[Before-and-after change data]
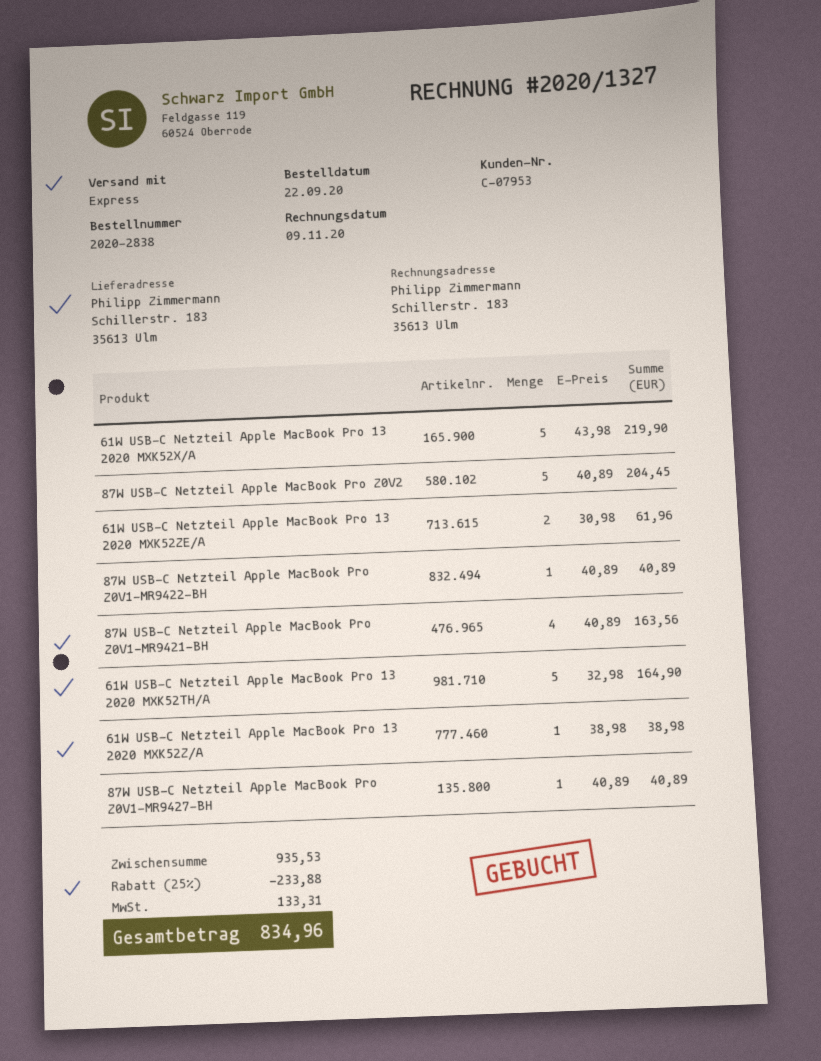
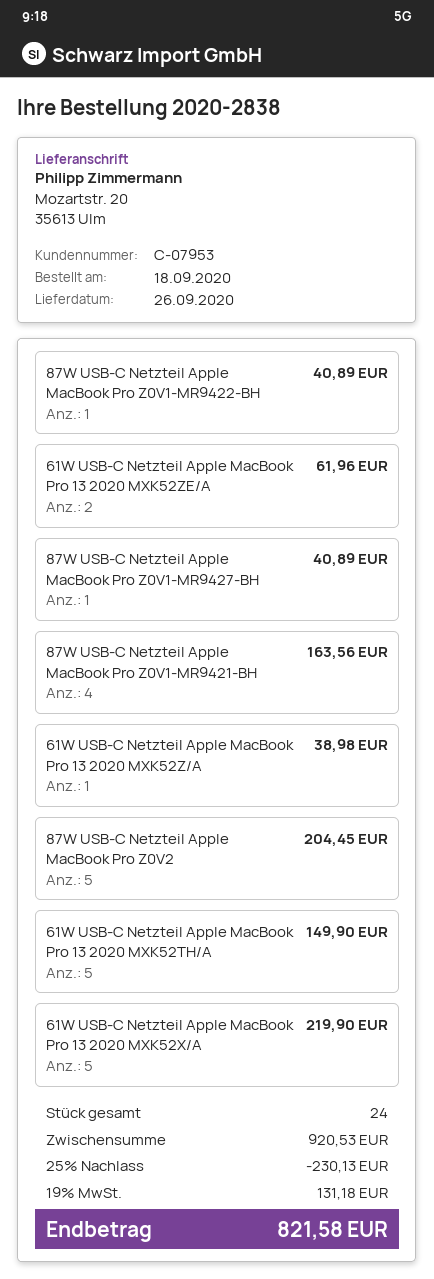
order date: 2020-09-22 -> 2020-09-18
ship to: Schillerstr. 183, 35613 Ulm -> Mozartstr. 20, 35613 Ulm
61W USB-C Netzteil Apple MacBook Pro 13 2020 MXK52TH/A: 5 for 164.90 -> 5 for 149.90
subtotal: 935.53 -> 920.53
discount: 25% = 233.88 -> 25% = 230.13
tax: 133.31 -> 131.18
total: 834.96 -> 821.58

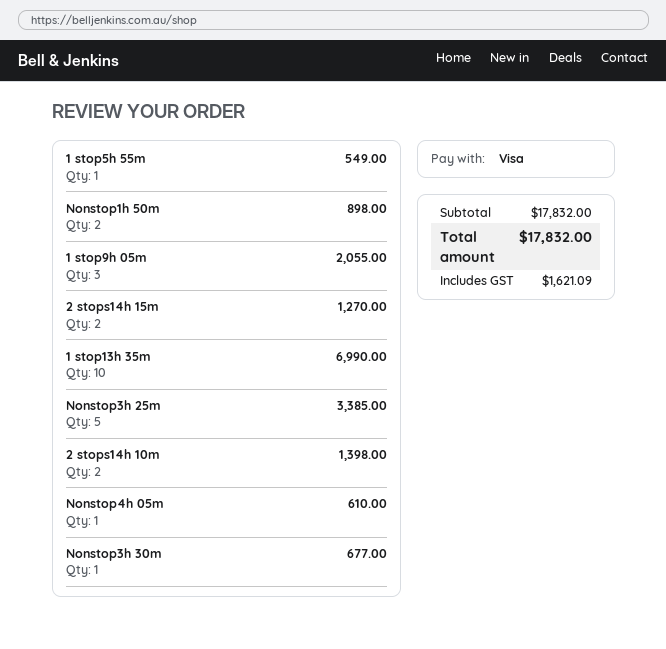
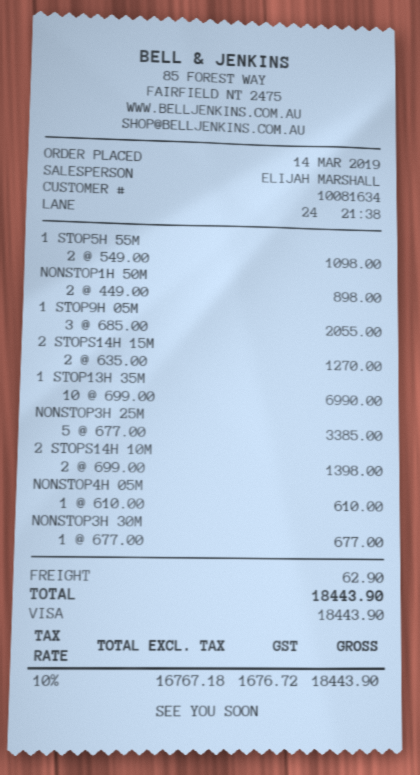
1 stop5h 55m: 1 for 549.00 -> 2 for 1098.00
shipping: none -> 62.90
tax: 1621.09 -> 1676.72
total: 17832.00 -> 18443.90

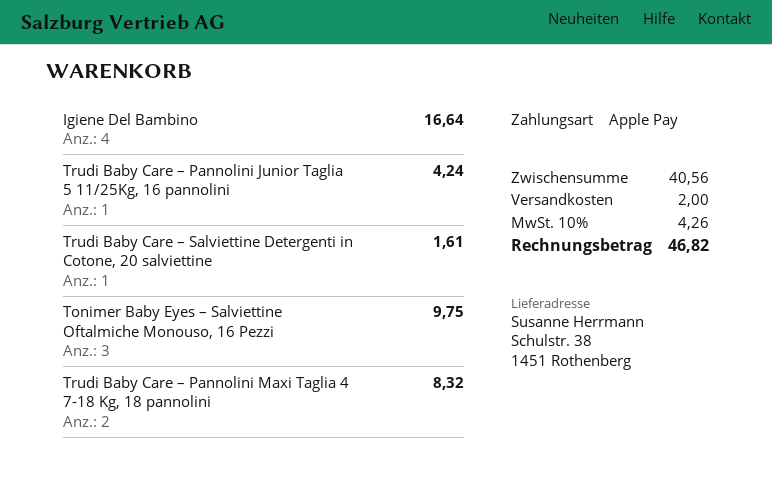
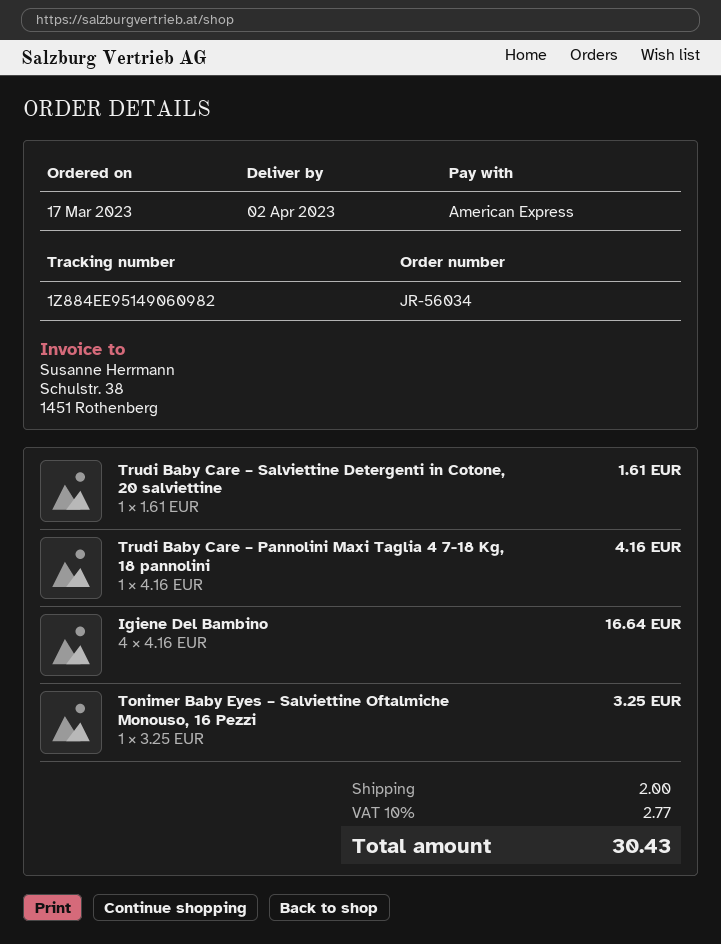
payment method: Apple Pay -> American Express
Trudi Baby Care – Pannolini Junior Taglia 5 11/25Kg, 16 pannolini: 1 for 4.24 -> none
Tonimer Baby Eyes – Salviettine Oftalmiche Monouso, 16 Pezzi: 3 for 9.75 -> 1 for 3.25
Trudi Baby Care – Pannolini Maxi Taglia 4 7-18 Kg, 18 pannolini: 2 for 8.32 -> 1 for 4.16
tax: 10% = 4.26 -> 10% = 2.77
total: 46.82 -> 30.43

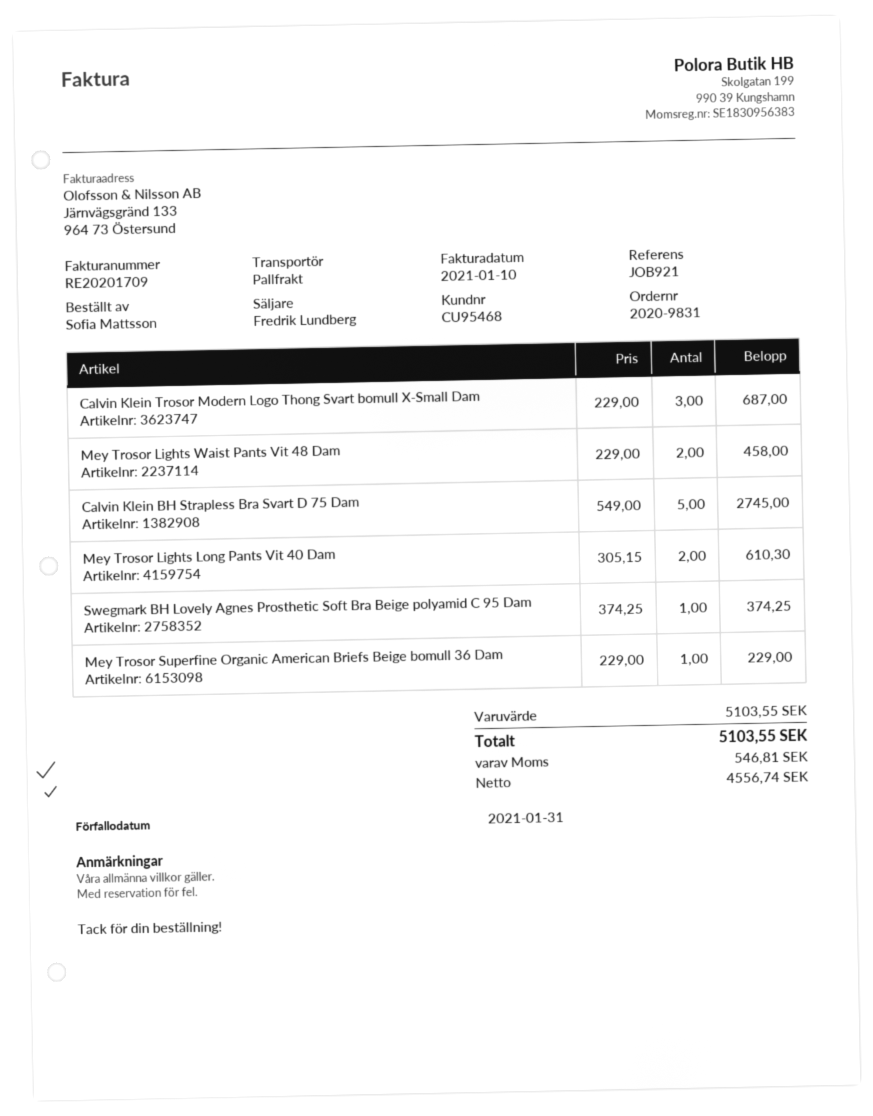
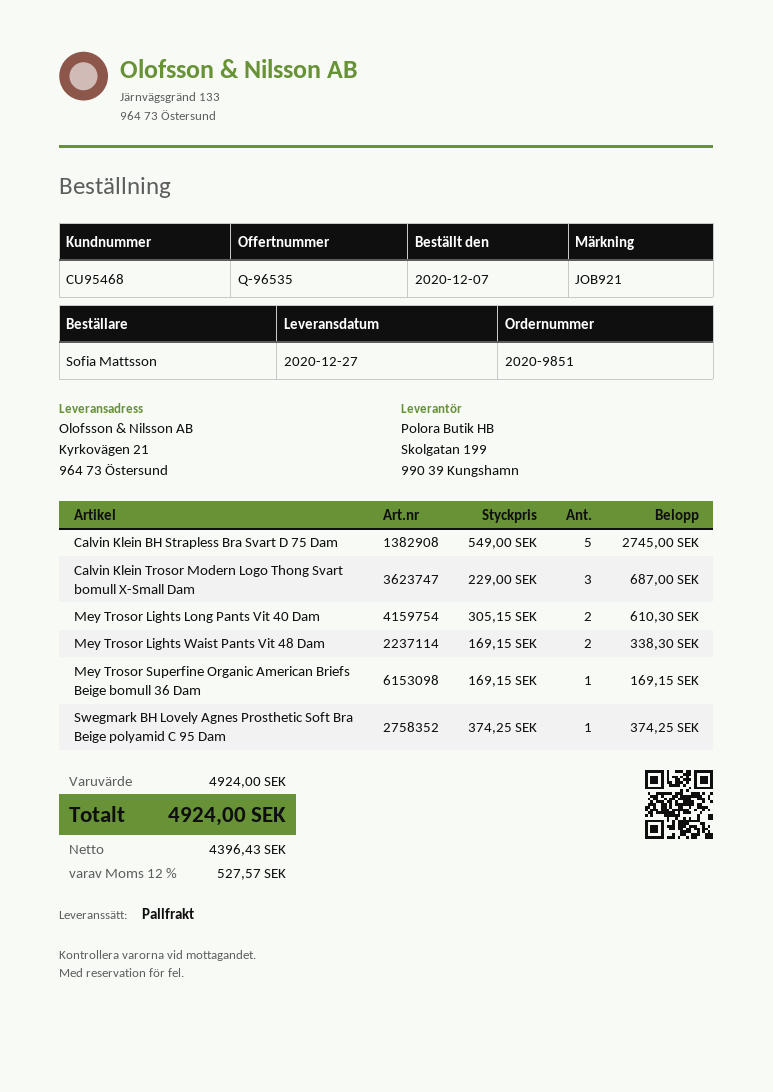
order number: 2020-9831 -> 2020-9851
Mey Trosor Lights Waist Pants Vit 48 Dam: 2 x 229.00 = 458.00 -> 2 x 169.15 = 338.30
Mey Trosor Superfine Organic American Briefs Beige bomull 36 Dam: 1 x 229.00 = 229.00 -> 1 x 169.15 = 169.15
subtotal: 5103.55 -> 4924.00
net: 4556.74 -> 4396.43
tax: 546.81 -> 527.57
total: 5103.55 -> 4924.00

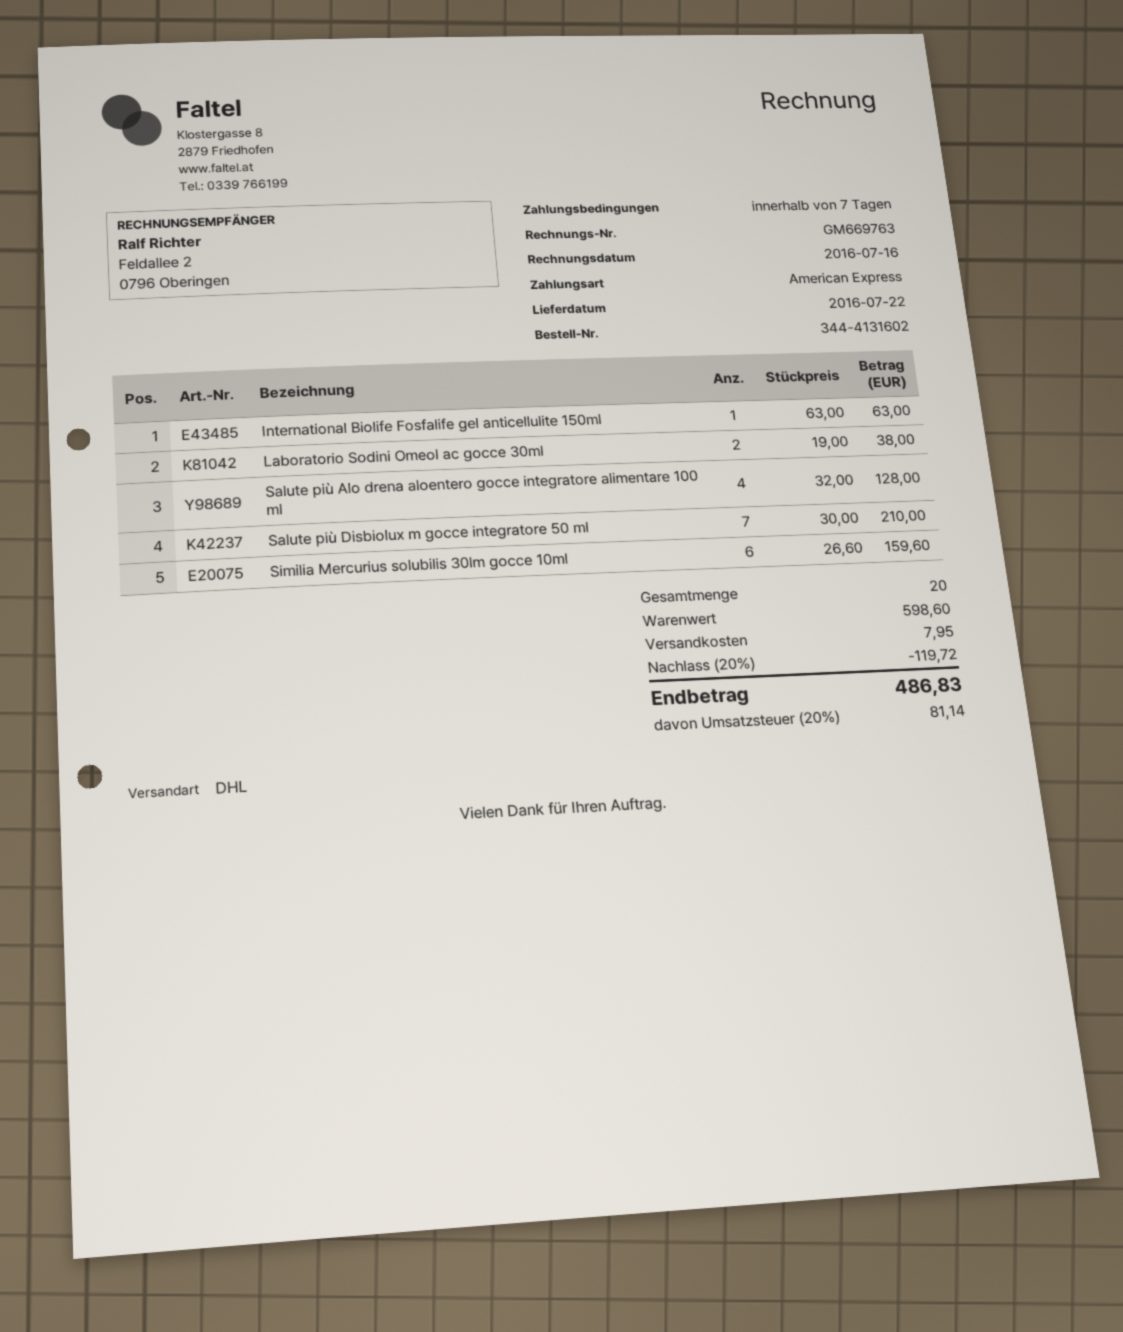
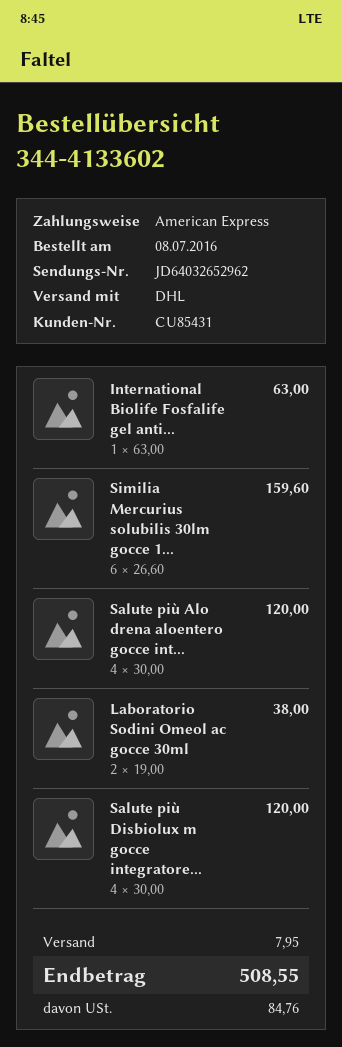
order number: 344-4131602 -> 344-4133602
Salute più Alo drena aloentero gocce integratore alimentare 100 ml: 4 x 32.00 = 128.00 -> 4 x 30.00 = 120.00
Salute più Disbiolux m gocce integratore 50 ml: 7 x 30.00 = 210.00 -> 4 x 30.00 = 120.00
discount: 20% = 119.72 -> none
tax: 81.14 -> 84.76
total: 486.83 -> 508.55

* WHAT TO PRODUCE *
Wherever a line in the data above contains the word "subtotal", copy that line.

* EXERCISE RESULT *
subtotal: 935.53 -> 920.53
subtotal: 5103.55 -> 4924.00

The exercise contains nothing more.